- ACTIVITY -
Once you reach the line containing "-44,7 +44,7 @@" in the data below, restate each line word for word up to and including the one containing "width:27px; height:14px; background:#a21caf;".

- DATA SUPPLIED -

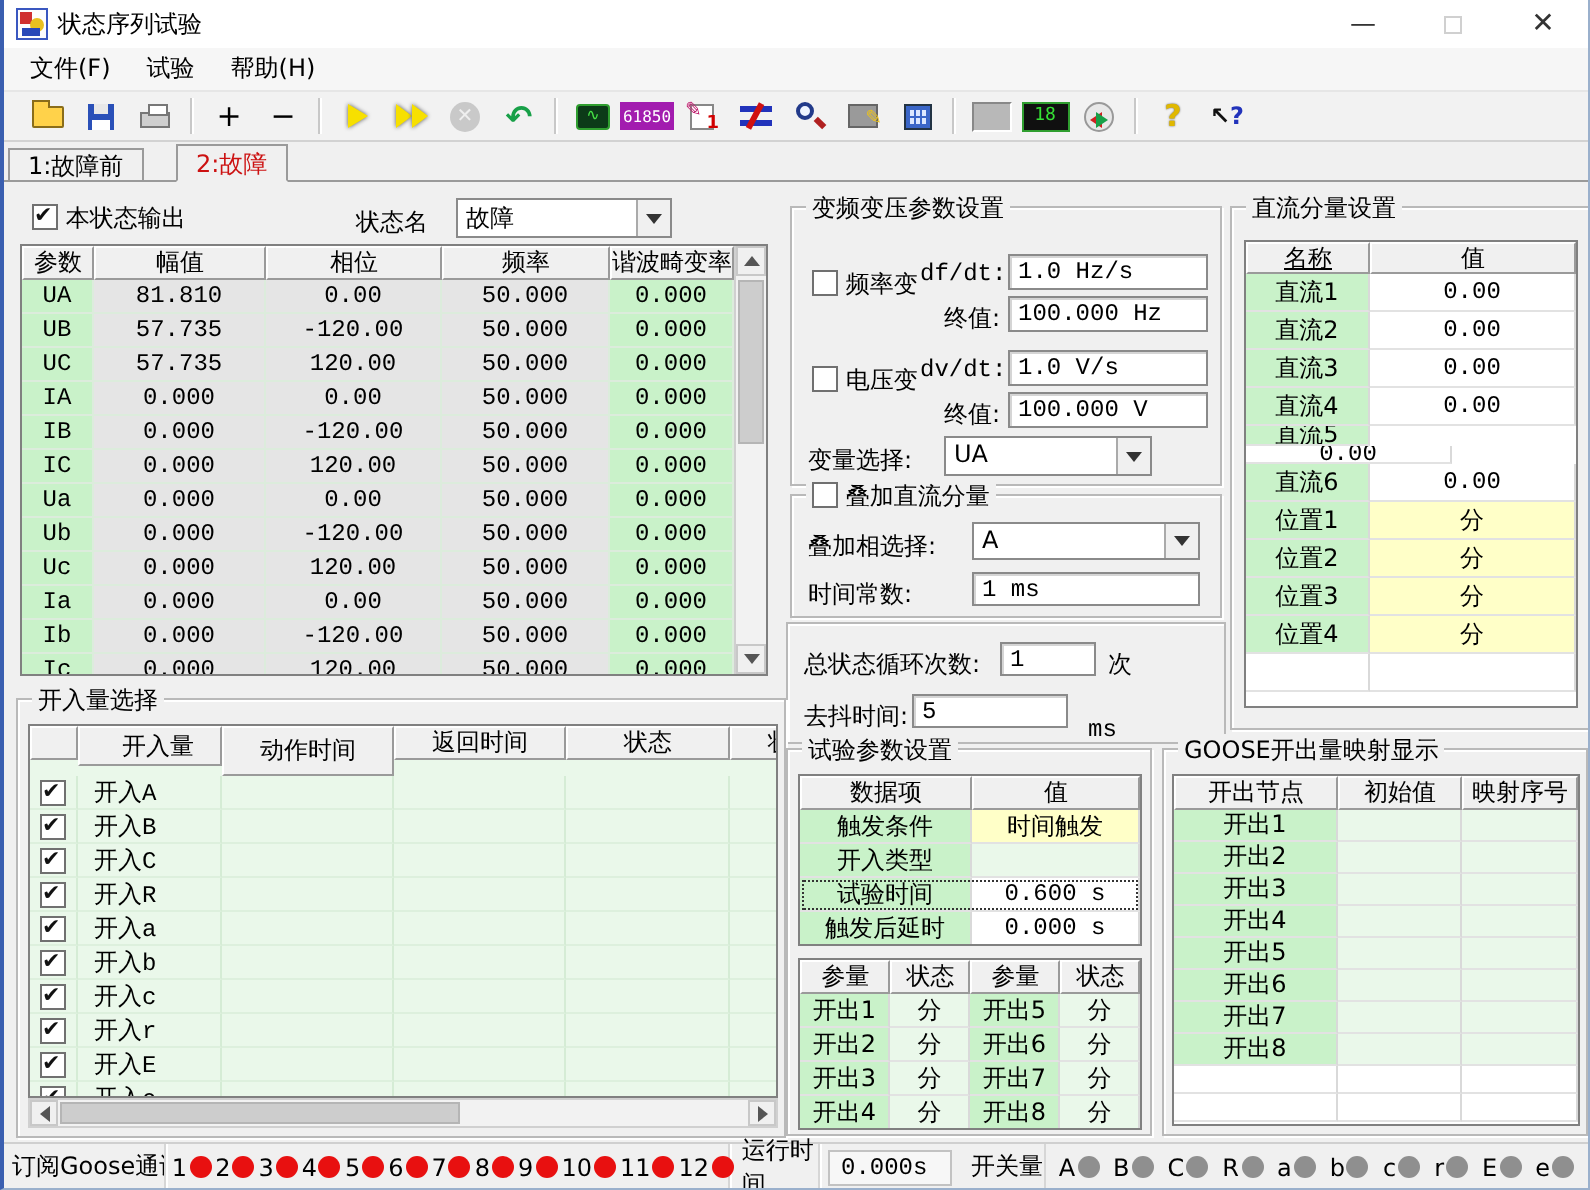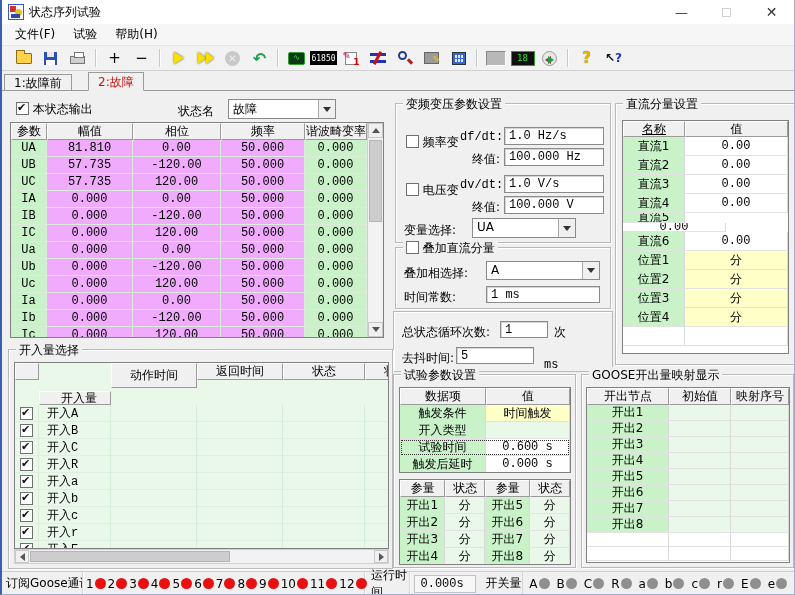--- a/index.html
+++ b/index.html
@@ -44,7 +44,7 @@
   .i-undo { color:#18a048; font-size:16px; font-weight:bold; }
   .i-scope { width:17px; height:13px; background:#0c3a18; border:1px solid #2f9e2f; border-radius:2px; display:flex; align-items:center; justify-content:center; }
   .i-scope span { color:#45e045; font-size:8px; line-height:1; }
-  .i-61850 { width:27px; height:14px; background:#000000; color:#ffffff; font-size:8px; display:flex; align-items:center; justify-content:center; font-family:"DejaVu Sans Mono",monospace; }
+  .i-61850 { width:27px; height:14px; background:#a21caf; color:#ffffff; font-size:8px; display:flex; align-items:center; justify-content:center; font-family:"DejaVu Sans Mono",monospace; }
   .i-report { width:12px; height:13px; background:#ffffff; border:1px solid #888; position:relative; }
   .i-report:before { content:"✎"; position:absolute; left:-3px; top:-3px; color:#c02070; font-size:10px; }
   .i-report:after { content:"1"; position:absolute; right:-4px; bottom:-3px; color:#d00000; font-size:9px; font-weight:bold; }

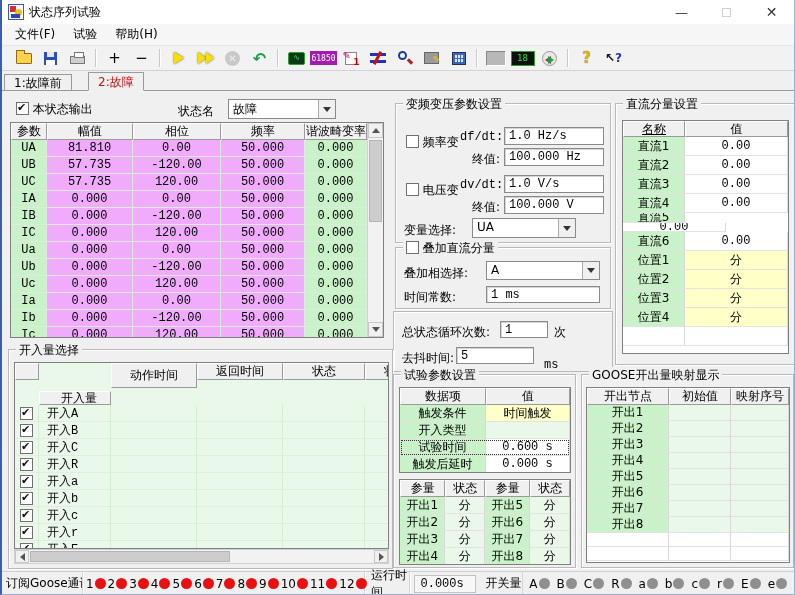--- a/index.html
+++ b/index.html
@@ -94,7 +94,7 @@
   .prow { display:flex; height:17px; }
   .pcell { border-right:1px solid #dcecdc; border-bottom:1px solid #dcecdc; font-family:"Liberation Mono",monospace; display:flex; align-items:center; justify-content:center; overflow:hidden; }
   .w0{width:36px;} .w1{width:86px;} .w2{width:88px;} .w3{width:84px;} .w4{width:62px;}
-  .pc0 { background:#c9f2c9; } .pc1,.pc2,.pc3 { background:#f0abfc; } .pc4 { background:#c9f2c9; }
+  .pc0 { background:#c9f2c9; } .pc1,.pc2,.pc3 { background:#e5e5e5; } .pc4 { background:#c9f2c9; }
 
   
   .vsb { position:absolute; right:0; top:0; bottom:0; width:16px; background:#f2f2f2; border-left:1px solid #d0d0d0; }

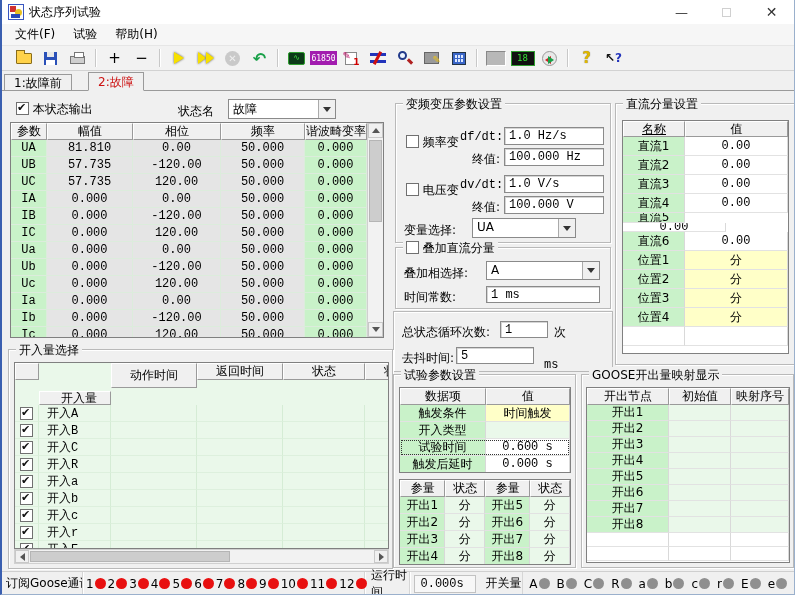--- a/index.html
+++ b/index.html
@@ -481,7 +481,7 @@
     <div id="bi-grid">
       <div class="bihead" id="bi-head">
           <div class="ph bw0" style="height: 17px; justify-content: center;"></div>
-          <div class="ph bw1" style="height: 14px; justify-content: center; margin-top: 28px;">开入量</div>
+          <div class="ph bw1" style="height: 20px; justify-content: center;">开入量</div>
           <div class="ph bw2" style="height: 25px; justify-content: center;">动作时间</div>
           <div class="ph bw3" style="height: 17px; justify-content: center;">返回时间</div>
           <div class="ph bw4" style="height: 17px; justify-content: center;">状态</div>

--

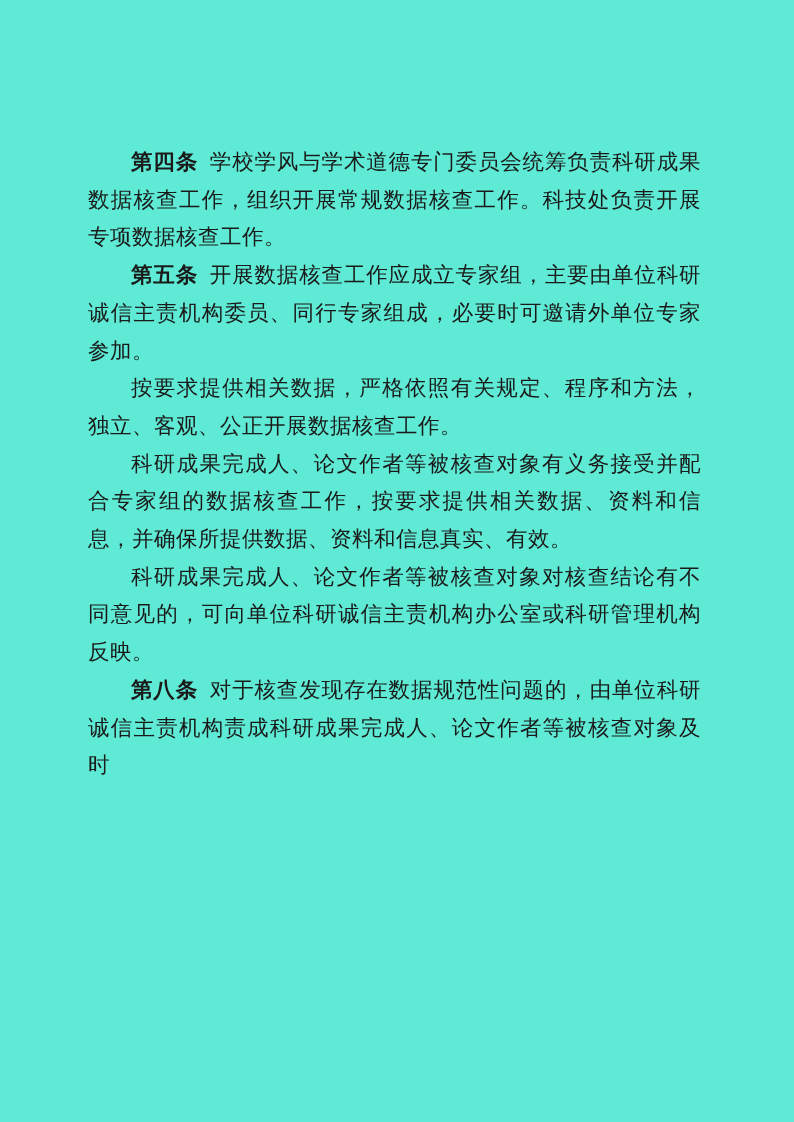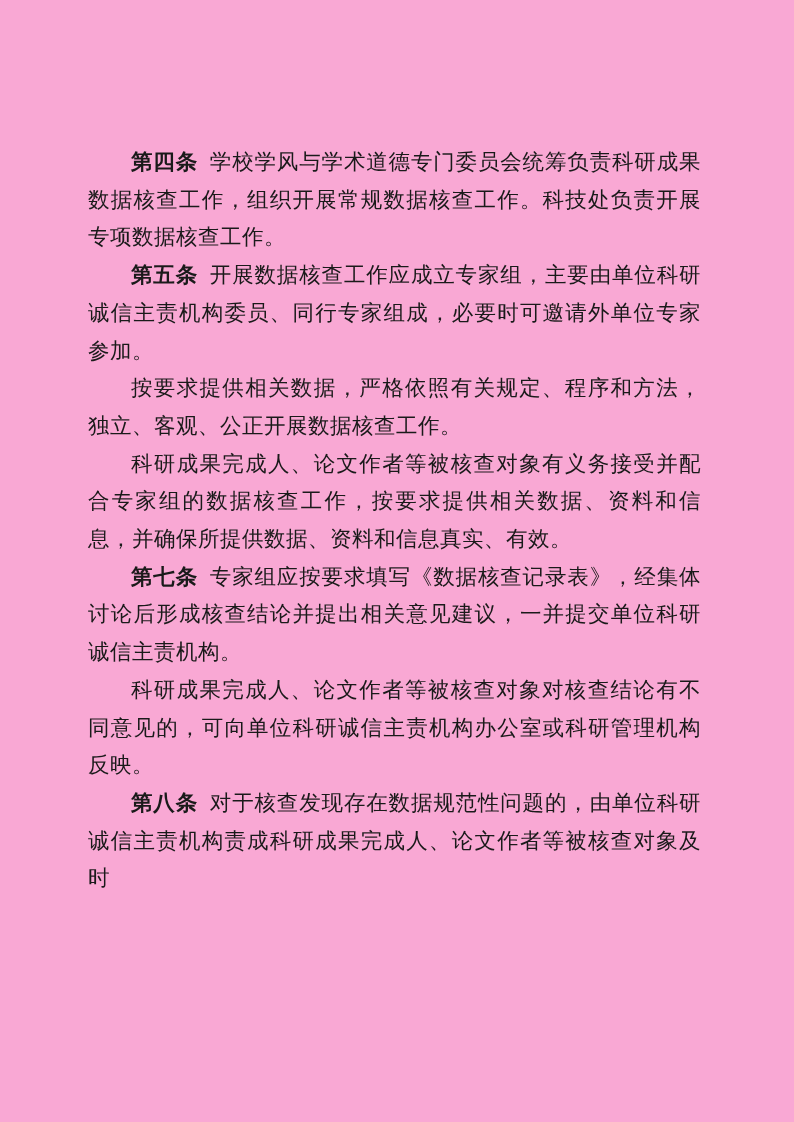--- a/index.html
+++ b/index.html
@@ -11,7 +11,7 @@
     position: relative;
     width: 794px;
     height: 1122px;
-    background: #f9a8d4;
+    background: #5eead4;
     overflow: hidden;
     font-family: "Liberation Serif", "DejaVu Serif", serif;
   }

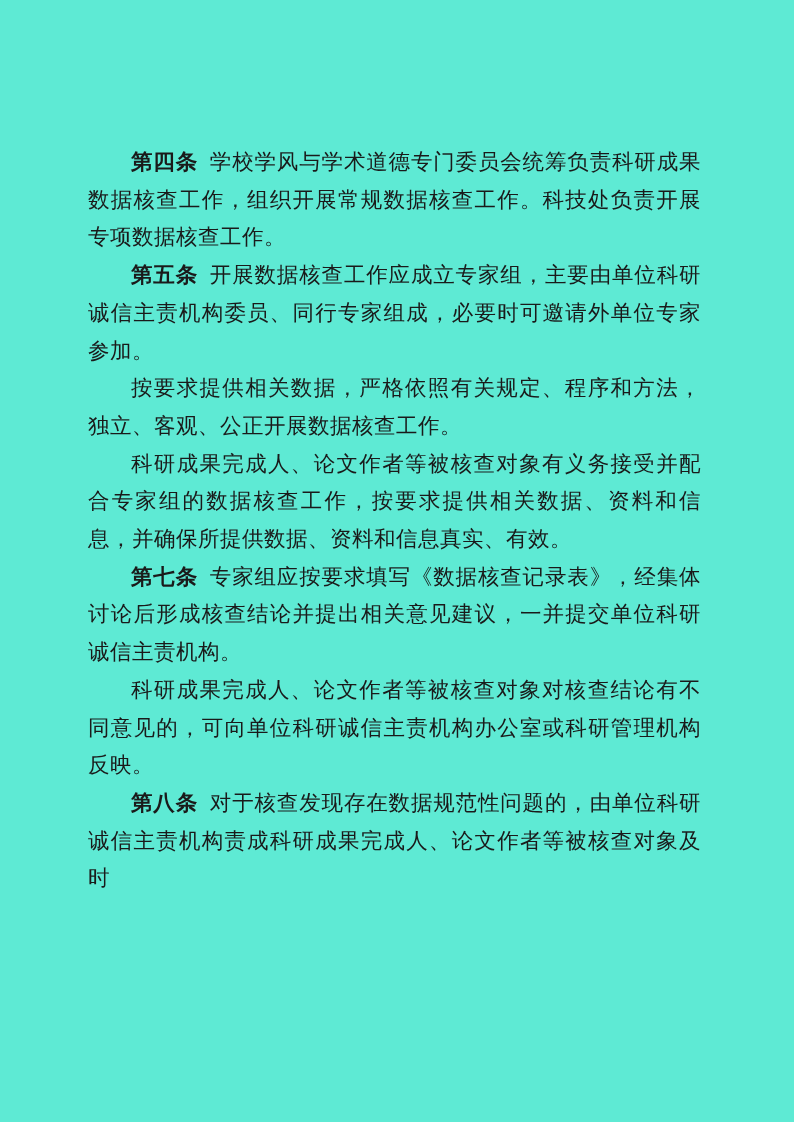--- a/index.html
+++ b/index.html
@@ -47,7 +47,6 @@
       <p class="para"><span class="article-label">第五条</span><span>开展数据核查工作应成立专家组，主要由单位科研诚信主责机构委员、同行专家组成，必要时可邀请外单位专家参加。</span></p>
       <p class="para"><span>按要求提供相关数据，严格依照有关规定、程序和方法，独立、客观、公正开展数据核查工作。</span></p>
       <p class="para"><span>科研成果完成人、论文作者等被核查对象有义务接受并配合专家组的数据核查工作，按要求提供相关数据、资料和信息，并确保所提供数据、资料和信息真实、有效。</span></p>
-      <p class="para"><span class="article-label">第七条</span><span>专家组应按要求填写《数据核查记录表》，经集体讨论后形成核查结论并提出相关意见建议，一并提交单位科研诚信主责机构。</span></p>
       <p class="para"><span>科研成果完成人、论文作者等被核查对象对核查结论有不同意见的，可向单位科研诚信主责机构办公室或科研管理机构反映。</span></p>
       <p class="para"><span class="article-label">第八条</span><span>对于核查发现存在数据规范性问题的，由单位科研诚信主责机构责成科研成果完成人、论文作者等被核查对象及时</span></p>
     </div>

- TASK ANSWER -
@@ -44,7 +44,7 @@
   .i-undo { color:#18a048; font-size:16px; font-weight:bold; }
   .i-scope { width:17px; height:13px; background:#0c3a18; border:1px solid #2f9e2f; border-radius:2px; display:flex; align-items:center; justify-content:center; }
   .i-scope span { color:#45e045; font-size:8px; line-height:1; }
-  .i-61850 { width:27px; height:14px; background:#000000; color:#ffffff; font-size:8px; display:flex; align-items:center; justify-content:center; font-family:"DejaVu Sans Mono",monospace; }
+  .i-61850 { width:27px; height:14px; background:#a21caf; color:#ffffff; font-size:8px; display:flex; align-items:center; justify-content:center; font-family:"DejaVu Sans Mono",monospace; }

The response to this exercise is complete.